— TO DO —
The records below are to be restated word for word; their pictures are not.

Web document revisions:

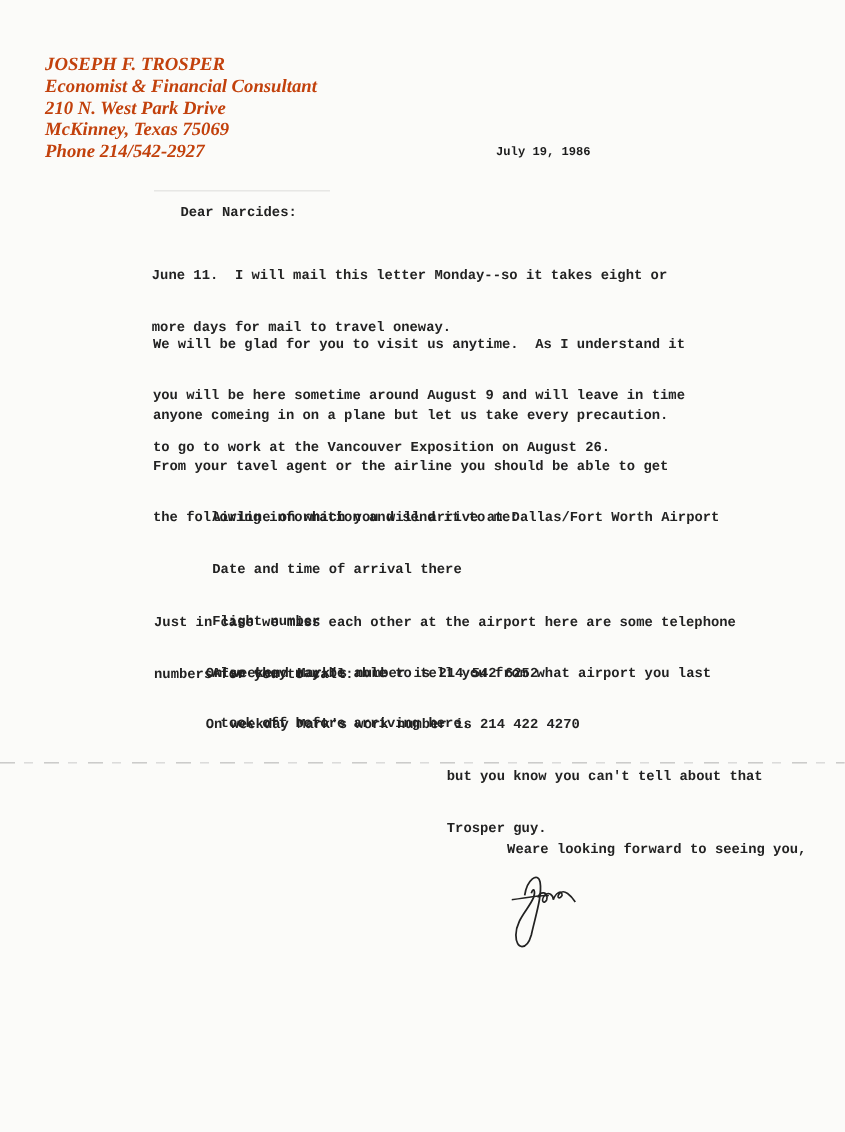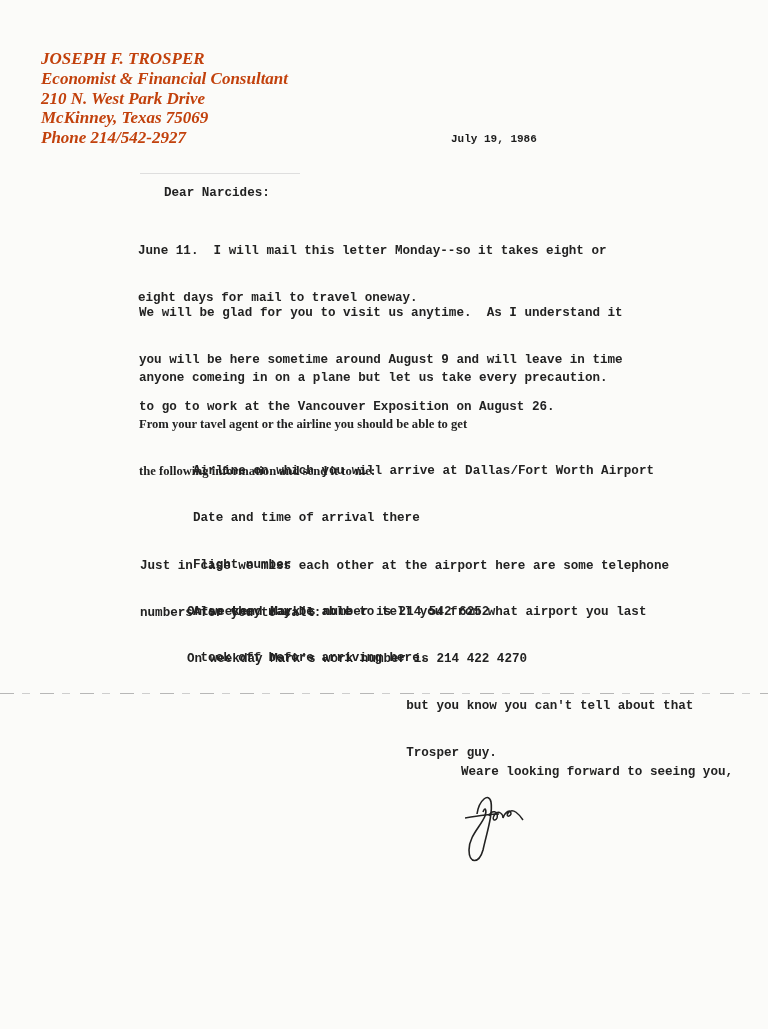"eight days for mail to" div { text: eight -> more }
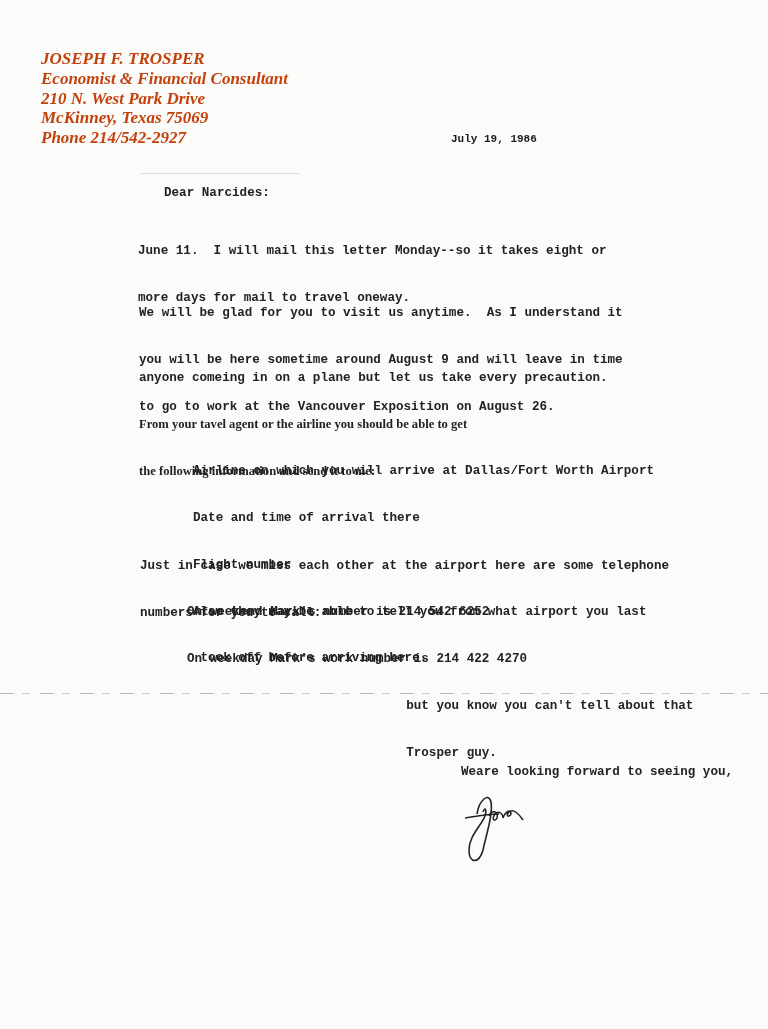"From your tavel agent or" div.tw { font-family: Liberation Serif, serif -> none }
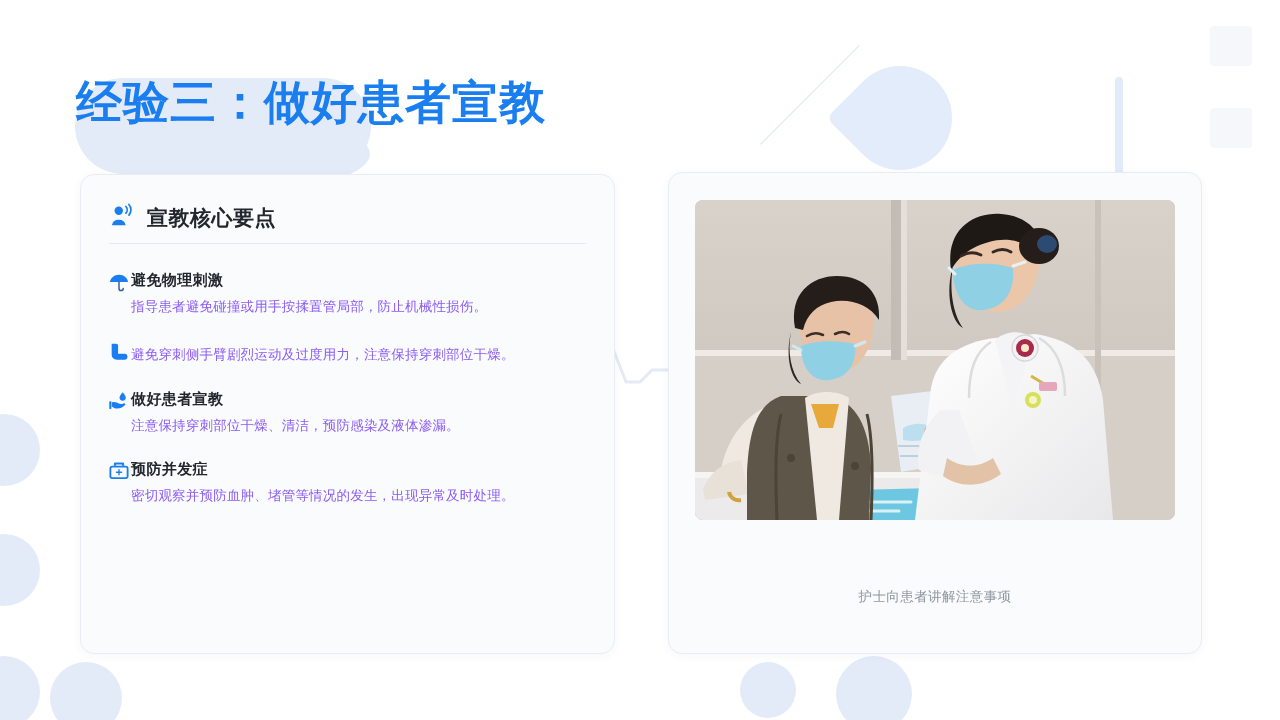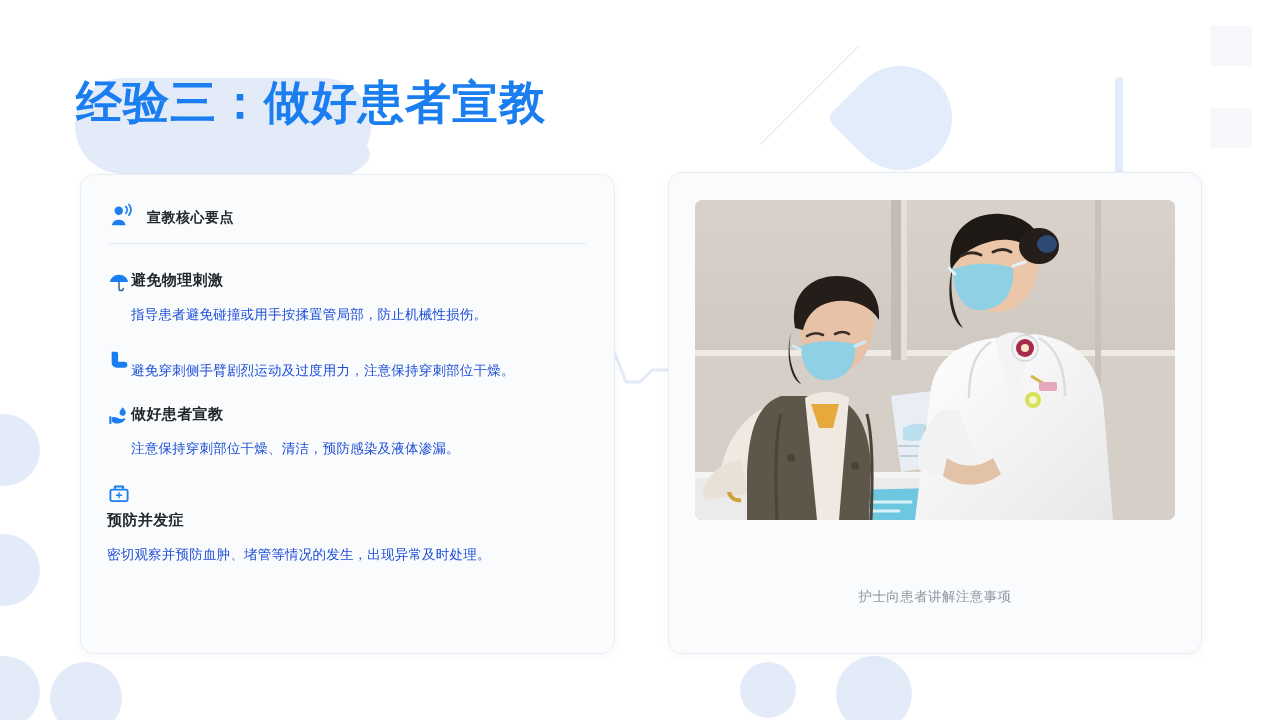"宣教核心要点" .hdr-title { font-size: 14px -> 21px }
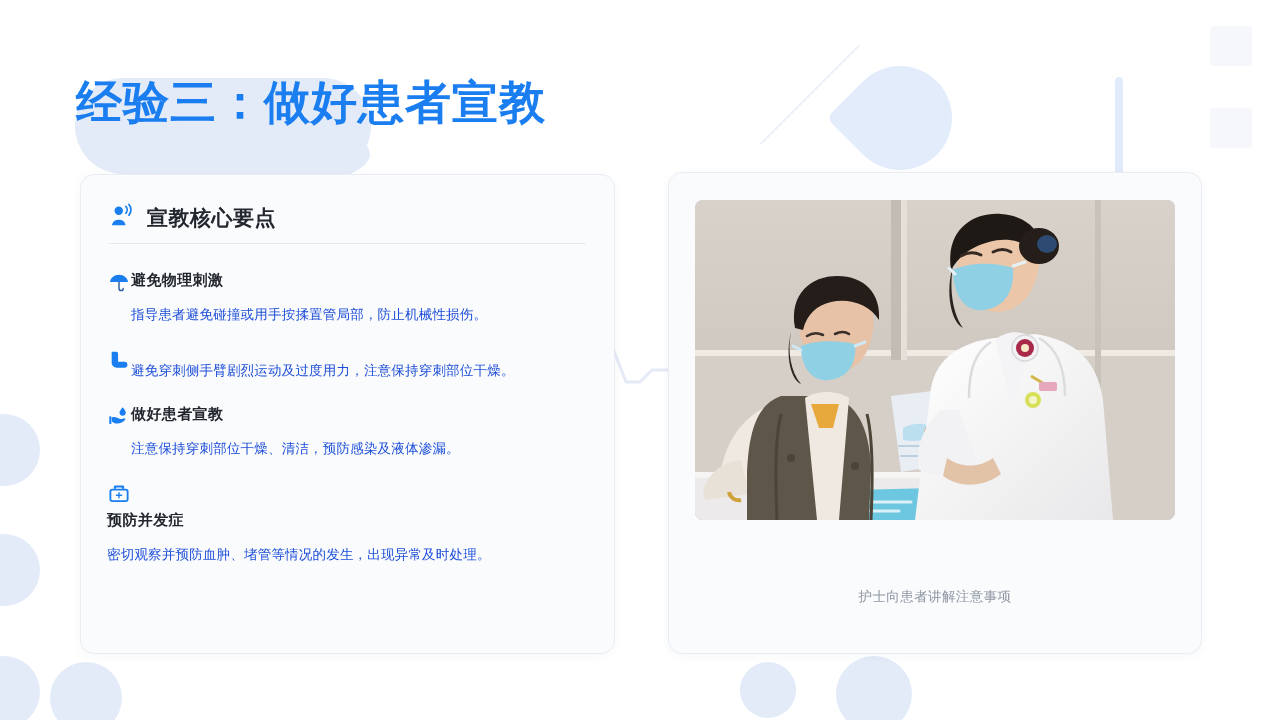"指导患者避免碰撞或用手按揉置管局部，防止机械性损伤。" .it-desc { color: #1d4ed8 -> #8b5cf6; margin-top: 13px -> 5px }
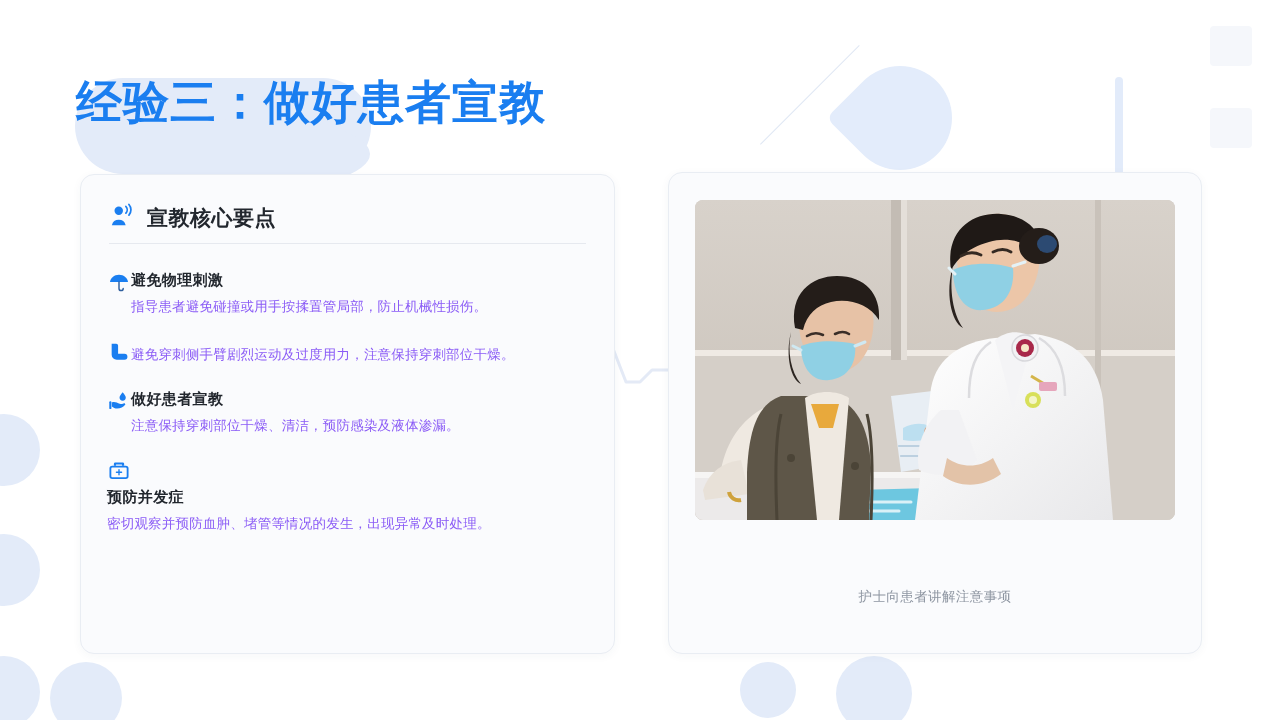"预防并发症" .item:last-child { flex-direction: column -> none }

— ANSWER FOR THIS EXERCISE —
"eight days for mail to" div { text: eight -> more }
"From your tavel agent or" div.tw { font-family: Liberation Serif, serif -> none }
"宣教核心要点" .hdr-title { font-size: 14px -> 21px }
"指导患者避免碰撞或用手按揉置管局部，防止机械性损伤。" .it-desc { color: #1d4ed8 -> #8b5cf6; margin-top: 13px -> 5px }
"预防并发症" .item:last-child { flex-direction: column -> none }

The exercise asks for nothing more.